Publier pour être visible, liker pour exister. Dans la culture, la communication numérique s’impose comme un passage obligé, au risque d’être déconnectée des valeurs de l’entité. Le LUFF, le Lausanne Underground Film & Music Festival, fait partie des structures qui réfléchissent à des alternatives. Mais sortir du cadre reste un acte fragile, tant les règles du jeu semblent verrouillées. Entretien avec sa co-directrice, Marie Klay.
Fatigue numérique : symptôme d’un modèle à bout de souffle
Stories à la chaîne, publications calibrées, algorithmes insatiables… La communication numérique est devenue une course à l’épuisement. La “visibilité” devient une contrainte, qui, dans certains cas, peu être déconnectée du sens même des projets.
Des analyses, comme cet article de Camille Rondot pour la revue Balisages ou ce rapport du ministère de la Culture du Québec, montrent que les institutions culturelles subissent une pression à la visibilité qui influence profondément leurs pratiques de communication. Ainsi, la communication du secteur culturel fait face à des tensions entre exigences de visibilité et valeurs culturelles.
Toutefois, comment sortir du feed et communiquer autrement ? Bien que cela soit plus facile à dire qu’à faire, certaines institutions culturelles y réfléchissent sérieusement.
LUFF : un festival à contre-courant
C’est le cas du LUFF qui, en 2019, lance Power OFF, une programmation musicale en marge du festival, volontairement sans technologie ni électricité. Si cette initiative se voulait d’abord écologique, elle traduisait aussi une volonté de questionner la dépendance aux outils numériques dans l’expérience culturelle, tant du côté de la scène que de la communication. Marie Klay explique que cette réflexion a été approfondie depuis, notamment en cohérence avec les enjeux actuels de la fatigue numérique.
L’événement avait notamment été couvert dans un article de Cécile Détraz pour JAM, qui revenait sur la portée symbolique de cette programmation.

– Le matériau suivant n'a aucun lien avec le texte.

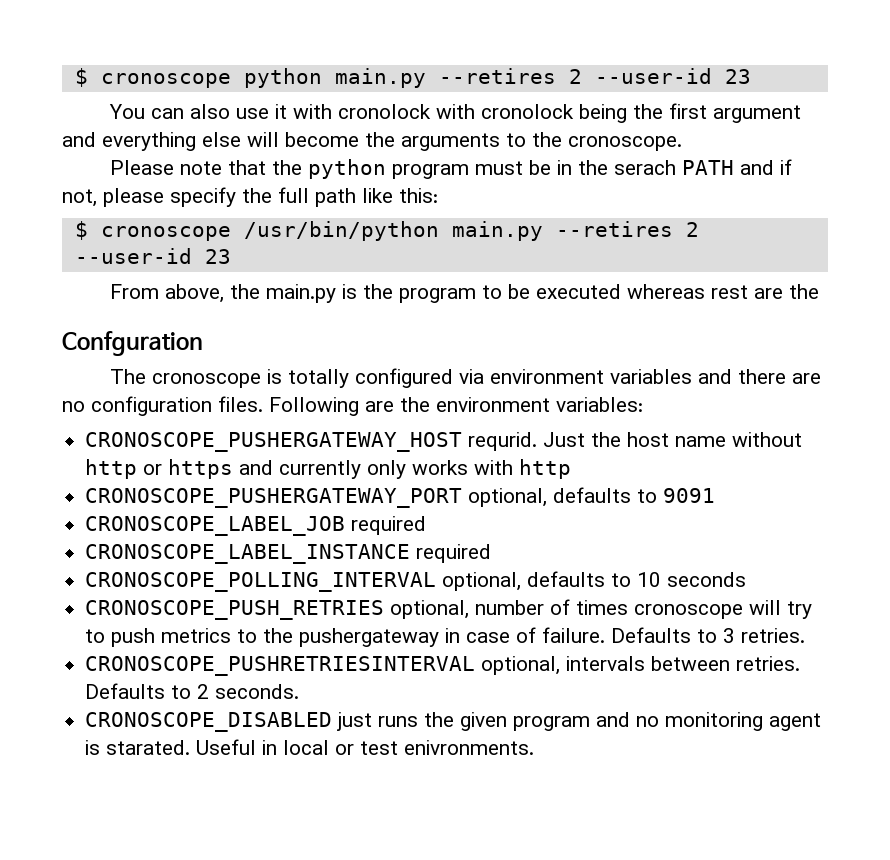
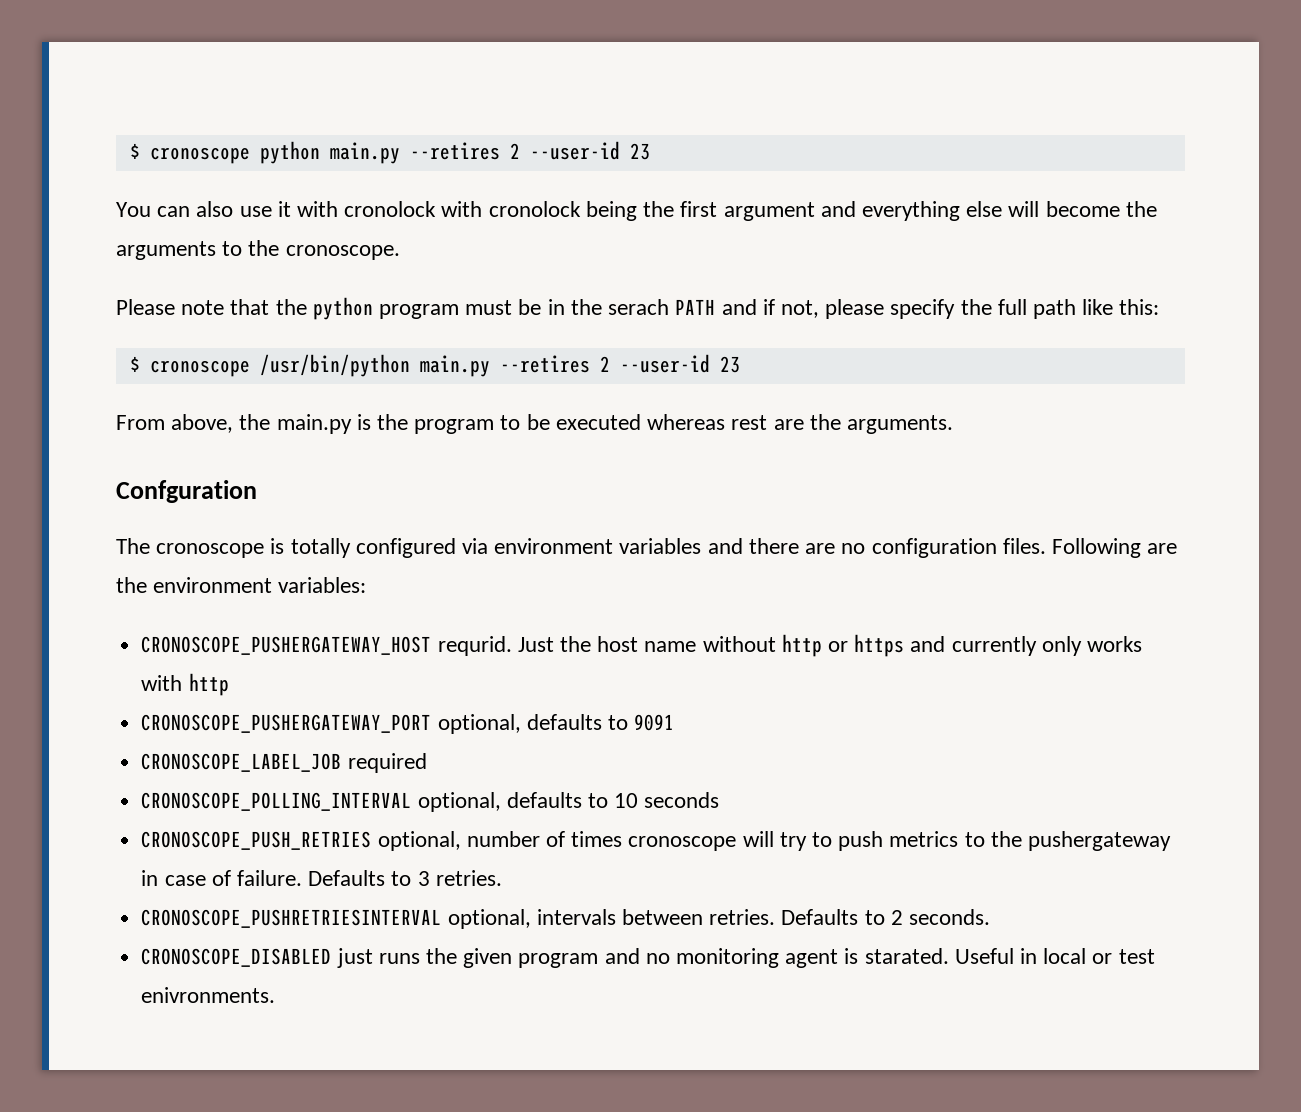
- From above, the main.py is the program to be executed whereas rest are the
+ From above, the main.py is the program to be executed whereas rest are the arguments.
- CRONOSCOPE_LABEL_INSTANCE required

En 2024, l’édito du LUFF défend une approche globale : faire culture autrement, refuser la concurrence systématique, la productivité à outrance et les outils qui uniformisent. Il propose aussi de revoir le lien au public, en “l’accueillant en allié.e.x.s plutôt qu’en client.e.x.s”.
“On essaie de contrer la logique de consommation culturelle. Pas besoin de tout voir, mais de vivre une vraie expérience. Et ça passe aussi par notre façon de communiquer, car aujourd’hui, on est noyé sous les messages et tout le monde essaie d’hurler un peu plus fort.”, souligne Marie Klay.
Cette posture s’exprime également dans leur manière de repenser la communication: moins de mise en scène, moins de pression à publier, davantage de lien, d’authenticité et de cohérence avec les valeurs du festival:
“Instagram n’est peut-être plus une plateforme qui nous correspond. Il faudrait peut-être admettre à un moment que ce canal ne correspond plus à notre manière de faire.” Marie Klay
Tensions et expérimentations
Marie Klay observe une grande fatigue dans la profession : “Beaucoup de responsables com’ démissionnent, usés de répéter les mêmes choses sans en voir le sens.” Elle décrit un quotidien où le festival tente de suivre les tendances dictées par les plateformes, sans jamais atteindre une vraie satisfaction :
“On a l’impression de faire une com’ bancale. On court après ce qui marche, ce que les algorithmes mettent en avant, et on n’est jamais satisfaits. C’est devenu un boulot à plein temps, difficile et souvent ingrat.” Marie Klay.
Face à cette réalité, le LUFF aimerait tester des alternatives concrètes, accessibles et plus sobres comme des catalogues à imprimer chez soi pour limiter le superflu, un site web comme point d’information unique et surtout une implication directe du public dans la communication.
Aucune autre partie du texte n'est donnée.